AIM OF THE EXERCISE: Find the line that contains "photo excluding size</span>" in the entries below. Output it and each later line exactly, and nothing else.

Collected data:

Segment Open

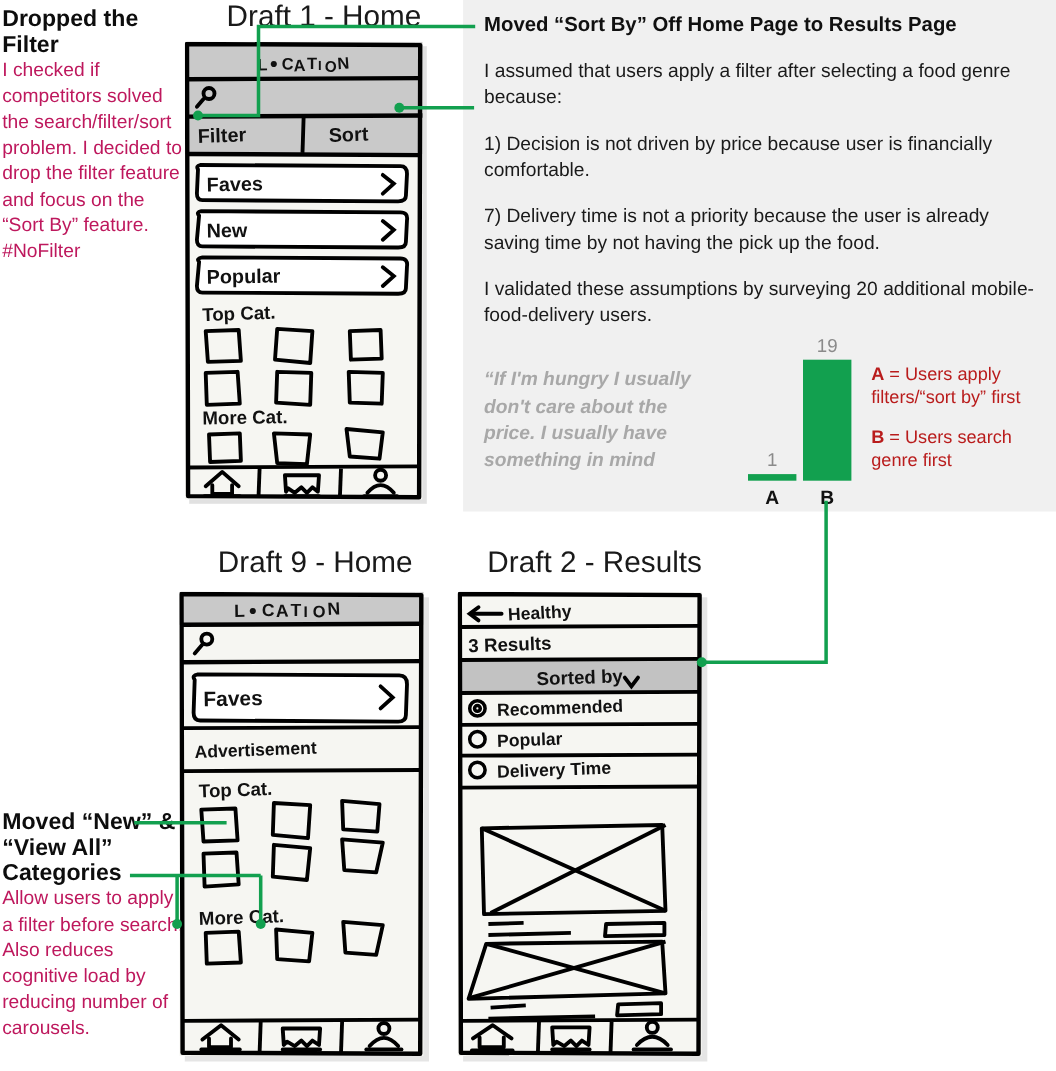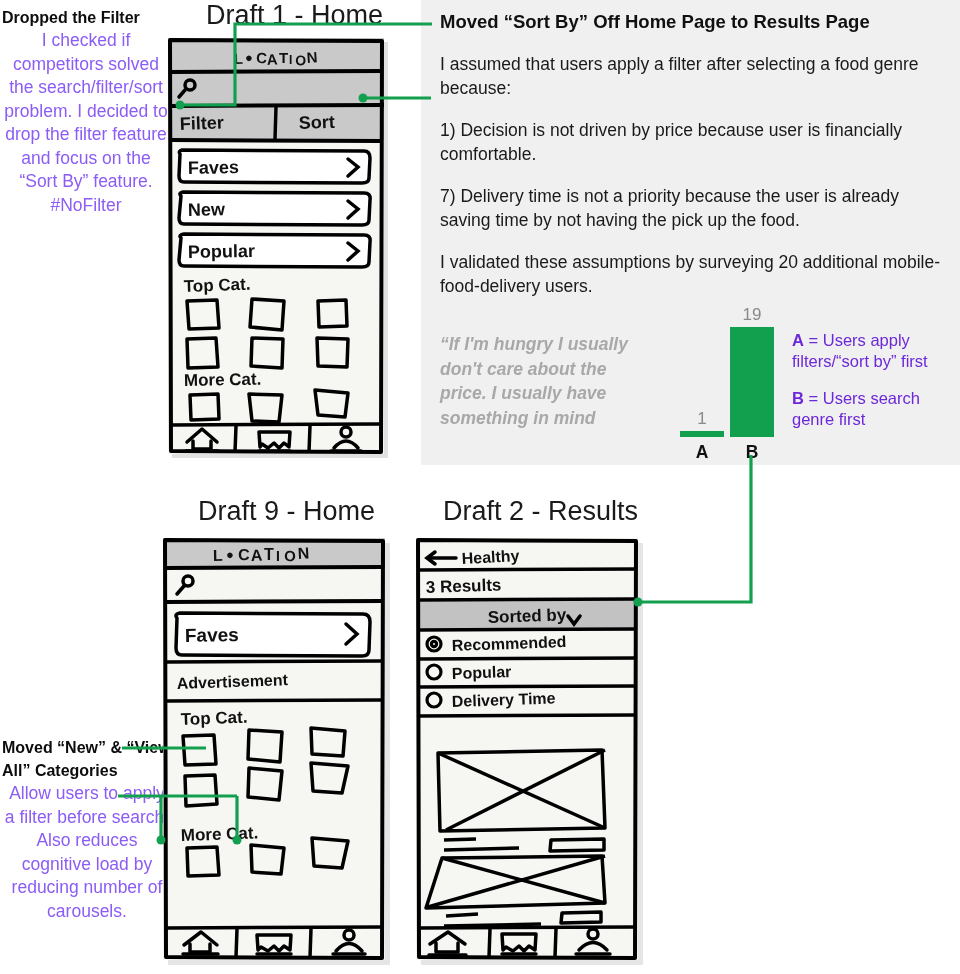--- a/index.html
+++ b/index.html
@@ -9,22 +9,22 @@
     font-family:"Liberation Sans", sans-serif;
     color:#111111;
     overflow:hidden;
   }
   .panel-bg{
     position:absolute;left:421px;top:0px;width:539px;height:465px;
     background:#f0f0f0;
   }
   
   .note{position:absolute;}
-  .note .hd{font-weight:bold;font-size:16px;line-height:23px;color:#0d0d0d;}
-  .note .bd{font-size:17.5px;line-height:23.5px;color:#8b5cf6;text-align:center;}
+  .note .hd{font-weight:bold;font-size:21px;line-height:23px;color:#0d0d0d;}
+  .note .bd{font-size:17.5px;line-height:23.5px;color:#be185d;}
 
   #note-dropped{left:2px;top:6px;width:168px;}
   #note-moved-new{left:2px;top:736px;width:170px;}
 
   #panel-text{position:absolute;left:440px;top:10px;width:510px;}
   #panel-text .title{font-weight:bold;font-size:18.5px;line-height:24px;color:#101010;margin-bottom:18px;}
   #panel-text p{font-size:17.5px;line-height:24px;margin:0 0 18px 0;color:#1a1a1a;}
   .quote{
     position:absolute;left:440px;top:332px;width:215px;
     font-size:17.5px;line-height:24.5px;font-style:italic;font-weight:bold;
@@ -41,21 +41,21 @@
   }
   .bar-col .bar{position:absolute;bottom:0;left:0;width:44px;background:#12a04f;}
   .bar-col .lbl{
     position:absolute;bottom:-26px;left:0;width:44px;text-align:center;
     font-size:17.5px;font-weight:bold;color:#111;
   }
   #bar-a{left:8px;}
   #bar-b{left:58px;}
 
   .legend{position:absolute;left:792px;top:330px;width:160px;}
-  .legend .row{font-size:16.5px;line-height:21px;color:#6d28d9;margin-bottom:16px;}
+  .legend .row{font-size:16.5px;line-height:21px;color:#b91c1c;margin-bottom:16px;}
   .legend b{font-weight:bold;}
 
   
   .caption{position:absolute;font-size:27px;color:#1a1a1a;font-weight:normal;}
   #cap-d1{left:206px;top:0px;}
   #cap-d2h{left:198px;top:496px;}
   #cap-d2r{left:443px;top:496px;}
 
   
   .phone{position:absolute;}

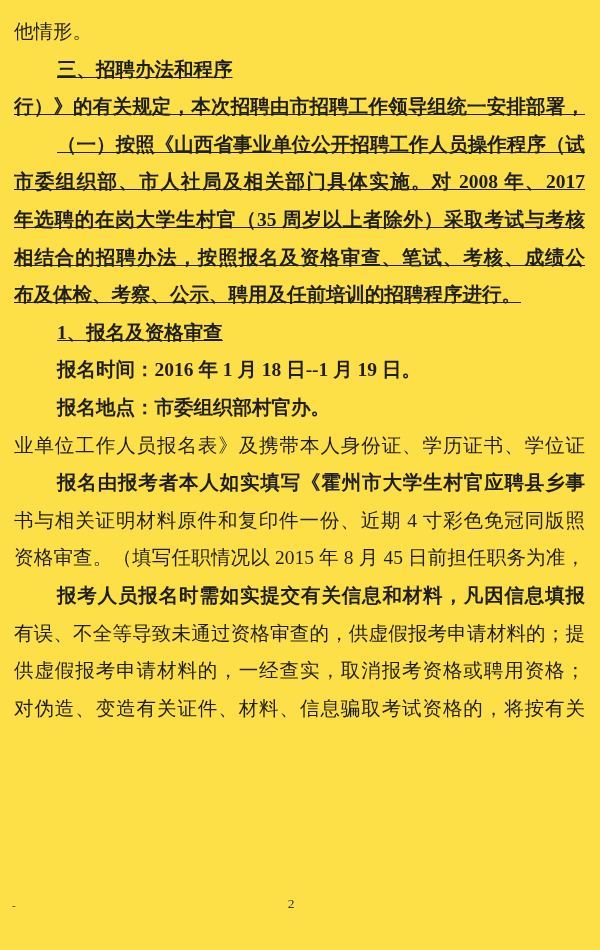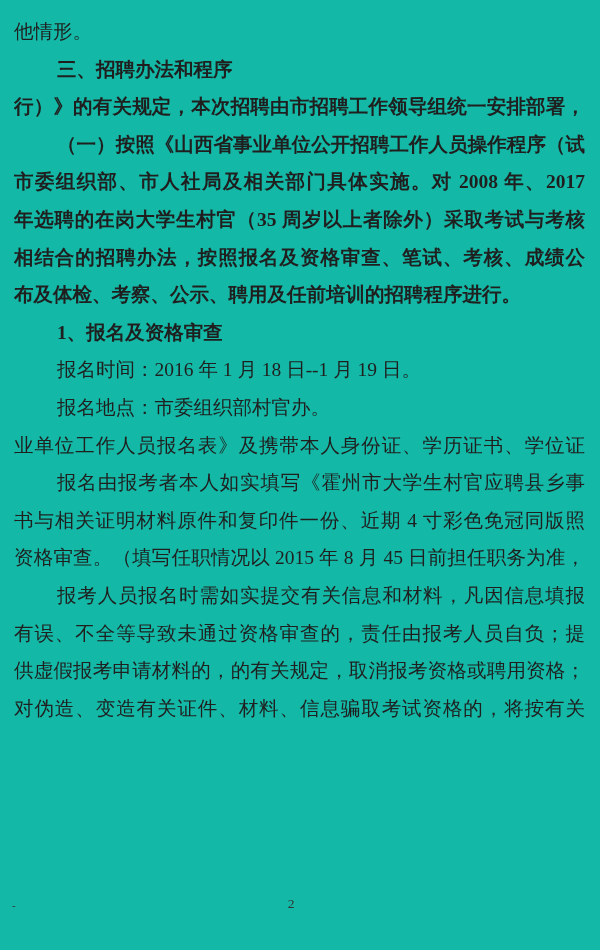--- a/index.html
+++ b/index.html
@@ -4,21 +4,21 @@
 <style>
   html, body {
     margin: 0;
     padding: 0;
     background: #ffffff;
   }
   .page {
     position: relative;
     width: 600px;
     height: 950px;
-    background: #14b8a6;
+    background: #fde047;
     overflow: hidden;
     font-family: "Liberation Serif", "DejaVu Serif", serif;
   }
   .content {
     position: absolute;
     top: 13px;
     left: 14px;
     right: 15px;
   }
   .line {
@@ -29,23 +29,25 @@
     white-space: nowrap;
     overflow: hidden;
   }
   .line.justify {
     white-space: normal;
     text-align: justify;
     text-align-last: justify;
   }
   .line.indent {
     text-indent: 43px;
+    font-weight: bold;
   }
   .line.bold {
     font-weight: bold;
+    text-decoration: underline;
   }
   .footer-mark {
     position: absolute;
     left: 12px;
     top: 899px;
     font-size: 11px;
     color: #333333;
   }
   .footer-page {
     position: absolute;
@@ -72,19 +74,19 @@
       <div class="line bold justify">相结合的招聘办法，按照报名及资格审查、笔试、考核、成绩公</div>
       <div class="line bold">布及体检、考察、公示、聘用及任前培训的招聘程序进行。</div>
       <div class="line bold indent">1、报名及资格审查</div>
       <div class="line indent">报名时间：2016 年 1 月 18 日--1 月 19 日。</div>
       <div class="line indent">报名地点：市委组织部村官办。</div>
       <div class="line justify">业单位工作人员报名表》及携带本人身份证、学历证书、学位证</div>
       <div class="line indent justify">报名由报考者本人如实填写《霍州市大学生村官应聘县乡事</div>
       <div class="line justify">书与相关证明材料原件和复印件一份、近期 4 寸彩色免冠同版照</div>
       <div class="line justify">资格审查。（填写任职情况以 2015 年 8 月 45 日前担任职务为准，</div>
       <div class="line indent justify">报考人员报名时需如实提交有关信息和材料，凡因信息填报</div>
-      <div class="line justify">有误、不全等导致未通过资格审查的，责任由报考人员自负；提</div>
-      <div class="line justify">供虚假报考申请材料的，的有关规定，取消报考资格或聘用资格；</div>
+      <div class="line justify">有误、不全等导致未通过资格审查的，供虚假报考申请材料的；提</div>
+      <div class="line justify">供虚假报考申请材料的，一经查实，取消报考资格或聘用资格；</div>
       <div class="line justify">对伪造、变造有关证件、材料、信息骗取考试资格的，将按有关</div>
     </div>
   <div class="footer-mark">-</div>
   <div class="footer-page">2</div>
 </div>
 
 </body></html>

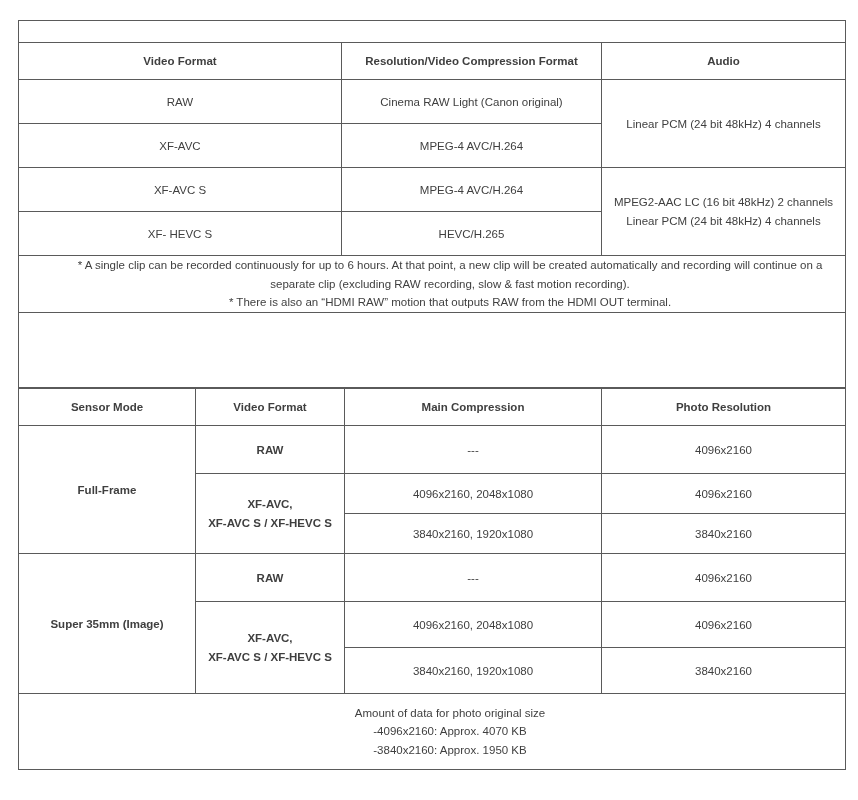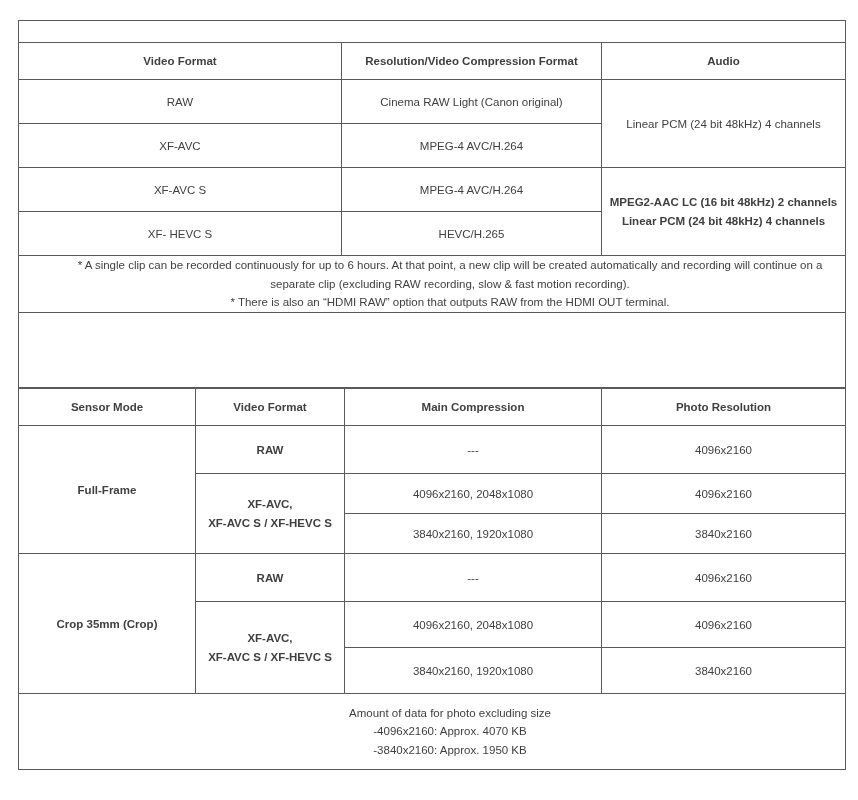--- a/index.html
+++ b/index.html
@@ -81,21 +81,21 @@
   td.noteblock {
     text-align: left;
     vertical-align: top;
     padding: 7px 12px 9px 9px;
     line-height: 1.62;
     font-size: 11.6px;
     color: #3f3f3f;
   }
   td.noteblock .nl { display: block; margin-left: 36px; }
 
-  .dual-line { display: block; line-height: 1.62; font-weight: bold; }
+  .dual-line { display: block; line-height: 1.62; }
 </style>
 </head>
 <body>
 
 <div class="page">
 
   <table class="spec">
     <colgroup>
       <col style="width:323px">
       <col style="width:260px">
@@ -136,21 +136,21 @@
       </tr>
 
       <tr>
         <td style="height:43px">XF- HEVC S</td>
         <td>HEVC/H.265</td>
       </tr>
 
       <tr>
         <td class="noteblock" colspan="3" style="height:56px">
           <span class="nl">* A single clip can be recorded continuously for up to 6 hours. At that point, a new clip will be created automatically and recording will continue on a separate clip (excluding RAW recording, slow &amp; fast motion recording).</span>
-          <span class="nl">* There is also an “HDMI RAW” option that outputs RAW from the HDMI OUT terminal.</span>
+          <span class="nl">* There is also an “HDMI RAW” motion that outputs RAW from the HDMI OUT terminal.</span>
         </td>
       </tr>
 
       <tr>
         <td class="banner" colspan="3">
           <span class="banner-title">Photo Recording</span>
           <span class="banner-sub">- Standard: DCF, Exif Ver. 2.31 compliant</span>
           <span class="banner-sub">- Image type (compressed): JPEG</span>
           <span class="banner-sub">- Resolution:</span>
         </td>
@@ -187,41 +187,41 @@
         </td>
         <td style="height:39px">4096x2160, 2048x1080</td>
         <td>4096x2160</td>
       </tr>
       <tr>
         <td style="height:39px">3840x2160, 1920x1080</td>
         <td>3840x2160</td>
       </tr>
 
       <tr>
-        <td class="bold" rowspan="3">Crop 35mm (Crop)</td>
+        <td class="bold" rowspan="3">Super 35mm (Image)</td>
         <td class="bold" style="height:47px">RAW</td>
         <td>---</td>
         <td>4096x2160</td>
       </tr>
       <tr>
         <td class="bold" rowspan="2">
           <span class="dual-line">XF-AVC,</span>
           <span class="dual-line">XF-AVC S / XF-HEVC S</span>
         </td>
         <td style="height:45px">4096x2160, 2048x1080</td>
         <td>4096x2160</td>
       </tr>
       <tr>
         <td style="height:45px">3840x2160, 1920x1080</td>
         <td>3840x2160</td>
       </tr>
 
       <tr>
         <td class="noteblock" colspan="4" style="height:75px">
-          <span class="nl">Amount of data for photo excluding size</span>
+          <span class="nl">Amount of data for photo original size</span>
           <span class="nl">-4096x2160: Approx. 4070 KB</span>
           <span class="nl">-3840x2160: Approx. 1950 KB</span>
         </td>
       </tr>
     </tbody>
   </table>
 
 </div>
 
 </body></html>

Segment Closed

OUTPUT FOR THIS TASK:
-          <span class="nl">Amount of data for photo excluding size</span>
+          <span class="nl">Amount of data for photo original size</span>
           <span class="nl">-4096x2160: Approx. 4070 KB</span>
           <span class="nl">-3840x2160: Approx. 1950 KB</span>
         </td>
       </tr>
     </tbody>
   </table>
 
 </div>
 
 </body></html>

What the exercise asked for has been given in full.